(Records from a data collection)
┄┄┄┄┄┄

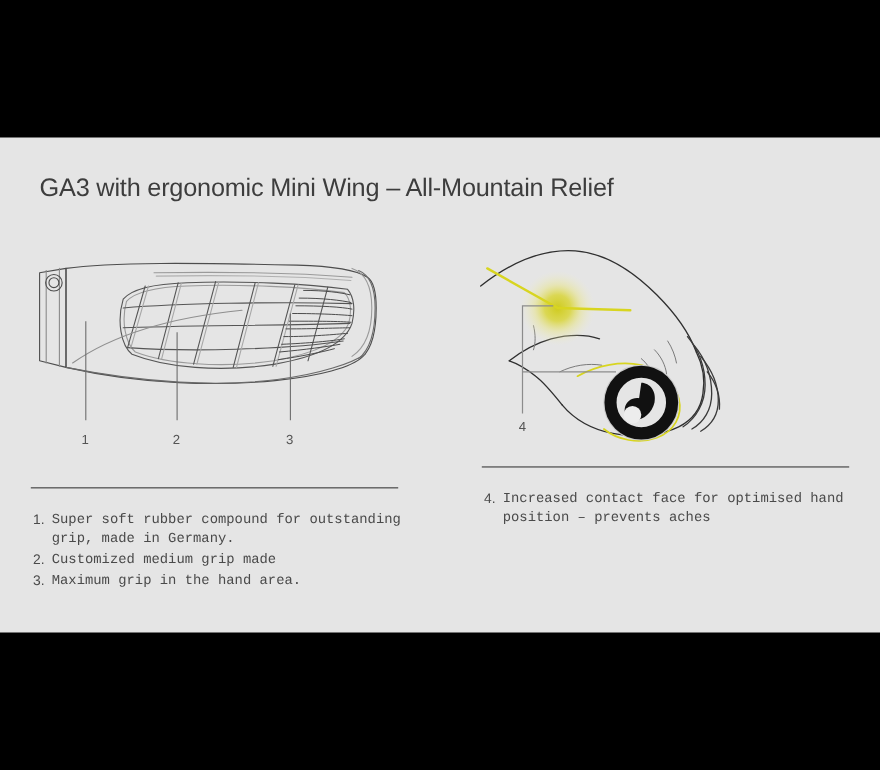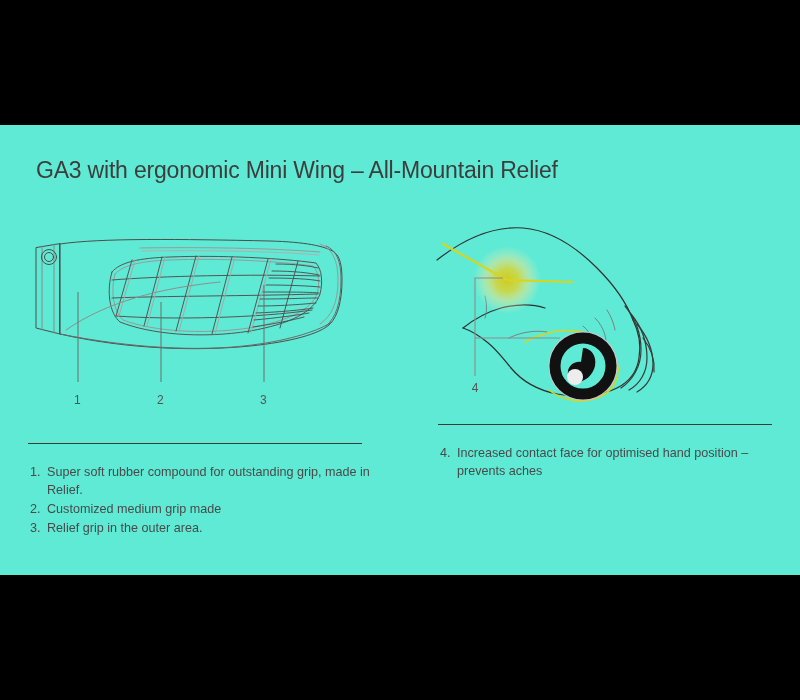--- a/index.html
+++ b/index.html
@@ -11,21 +11,21 @@
   }
   #stage{position:relative;width:800px;height:700px;}
 
   .letterbox{position:absolute;left:0;width:800px;background:#000;}
   #bar-top{top:0;height:125px;}
   #bar-bottom{top:575px;height:125px;}
 
   #content{
     position:absolute;left:0;top:125px;
     width:800px;height:450px;
-    background:#5eead4;
+    background:#e5e5e5;
   }
 
   #page-title{
     position:absolute;left:36px;top:32px;
     font-size:23px;
     font-weight:400;
     color:#3d3d3d;
     letter-spacing:-0.2px;
     white-space:nowrap;
   }
@@ -45,21 +45,21 @@
     position:absolute;
     font-size:12.6px;
     color:#4a4a4a;
     line-height:18px;
   }
   #features-left{left:30px;top:338px;width:350px;}
   #features-right{left:440px;top:319px;width:340px;}
 
   .feat-row{display:flex;align-items:flex-start;margin-bottom:1px;}
   .feat-num{width:17px;flex:0 0 17px;text-align:left;}
-  .feat-text{flex:1;}
+  .feat-text{flex:1;font-family:Liberation Mono, monospace;}
 
   
   .callout-num{
     position:absolute;
     font-size:12px;
     color:#545454;
   }
 </style>
 </head>
 <body>
@@ -208,29 +208,29 @@
       </g>
       <text x="50" y="172" text-anchor="middle" font-family="Liberation Sans, sans-serif" font-size="12" fill="#545454">4</text>
     </svg>
 
     <div id="divider-left" class="divider"></div>
     <div id="divider-right" class="divider"></div>
 
     <div id="features-left" class="textblock">
       <div class="feat-row">
         <span class="feat-num">1.</span>
-        <span class="feat-text">Super soft rubber compound for outstanding grip, made in Relief.</span>
+        <span class="feat-text">Super soft rubber compound for outstanding grip, made in Germany.</span>
       </div>
       <div class="feat-row">
         <span class="feat-num">2.</span>
         <span class="feat-text">Customized medium grip made</span>
       </div>
       <div class="feat-row">
         <span class="feat-num">3.</span>
-        <span class="feat-text">Relief grip in the outer area.</span>
+        <span class="feat-text">Maximum grip in the hand area.</span>
       </div>
     </div>
 
     <div id="features-right" class="textblock">
       <div class="feat-row">
         <span class="feat-num">4.</span>
         <span class="feat-text">Increased contact face for optimised hand position – prevents aches</span>
       </div>
     </div>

┄┄┄┄┄┄

The records, exactly as written but without images, should be returned.

--- a/index.html
+++ b/index.html
@@ -11,21 +11,21 @@
   }
   #stage{position:relative;width:800px;height:700px;}
 
   .letterbox{position:absolute;left:0;width:800px;background:#000;}
   #bar-top{top:0;height:125px;}
   #bar-bottom{top:575px;height:125px;}
 
   #content{
     position:absolute;left:0;top:125px;
     width:800px;height:450px;
-    background:#5eead4;
+    background:#e5e5e5;
   }
 
   #page-title{
     position:absolute;left:36px;top:32px;
     font-size:23px;
     font-weight:400;
     color:#3d3d3d;
     letter-spacing:-0.2px;
     white-space:nowrap;
   }
@@ -45,21 +45,21 @@
     position:absolute;
     font-size:12.6px;
     color:#4a4a4a;
     line-height:18px;
   }
   #features-left{left:30px;top:338px;width:350px;}
   #features-right{left:440px;top:319px;width:340px;}
 
   .feat-row{display:flex;align-items:flex-start;margin-bottom:1px;}
   .feat-num{width:17px;flex:0 0 17px;text-align:left;}
-  .feat-text{flex:1;}
+  .feat-text{flex:1;font-family:Liberation Mono, monospace;}
 
   
   .callout-num{
     position:absolute;
     font-size:12px;
     color:#545454;
   }
 </style>
 </head>
 <body>
@@ -208,29 +208,29 @@
       </g>
       <text x="50" y="172" text-anchor="middle" font-family="Liberation Sans, sans-serif" font-size="12" fill="#545454">4</text>
     </svg>
 
     <div id="divider-left" class="divider"></div>
     <div id="divider-right" class="divider"></div>
 
     <div id="features-left" class="textblock">
       <div class="feat-row">
         <span class="feat-num">1.</span>
-        <span class="feat-text">Super soft rubber compound for outstanding grip, made in Relief.</span>
+        <span class="feat-text">Super soft rubber compound for outstanding grip, made in Germany.</span>
       </div>
       <div class="feat-row">
         <span class="feat-num">2.</span>
         <span class="feat-text">Customized medium grip made</span>
       </div>
       <div class="feat-row">
         <span class="feat-num">3.</span>
-        <span class="feat-text">Relief grip in the outer area.</span>
+        <span class="feat-text">Maximum grip in the hand area.</span>
       </div>
     </div>
 
     <div id="features-right" class="textblock">
       <div class="feat-row">
         <span class="feat-num">4.</span>
         <span class="feat-text">Increased contact face for optimised hand position – prevents aches</span>
       </div>
     </div>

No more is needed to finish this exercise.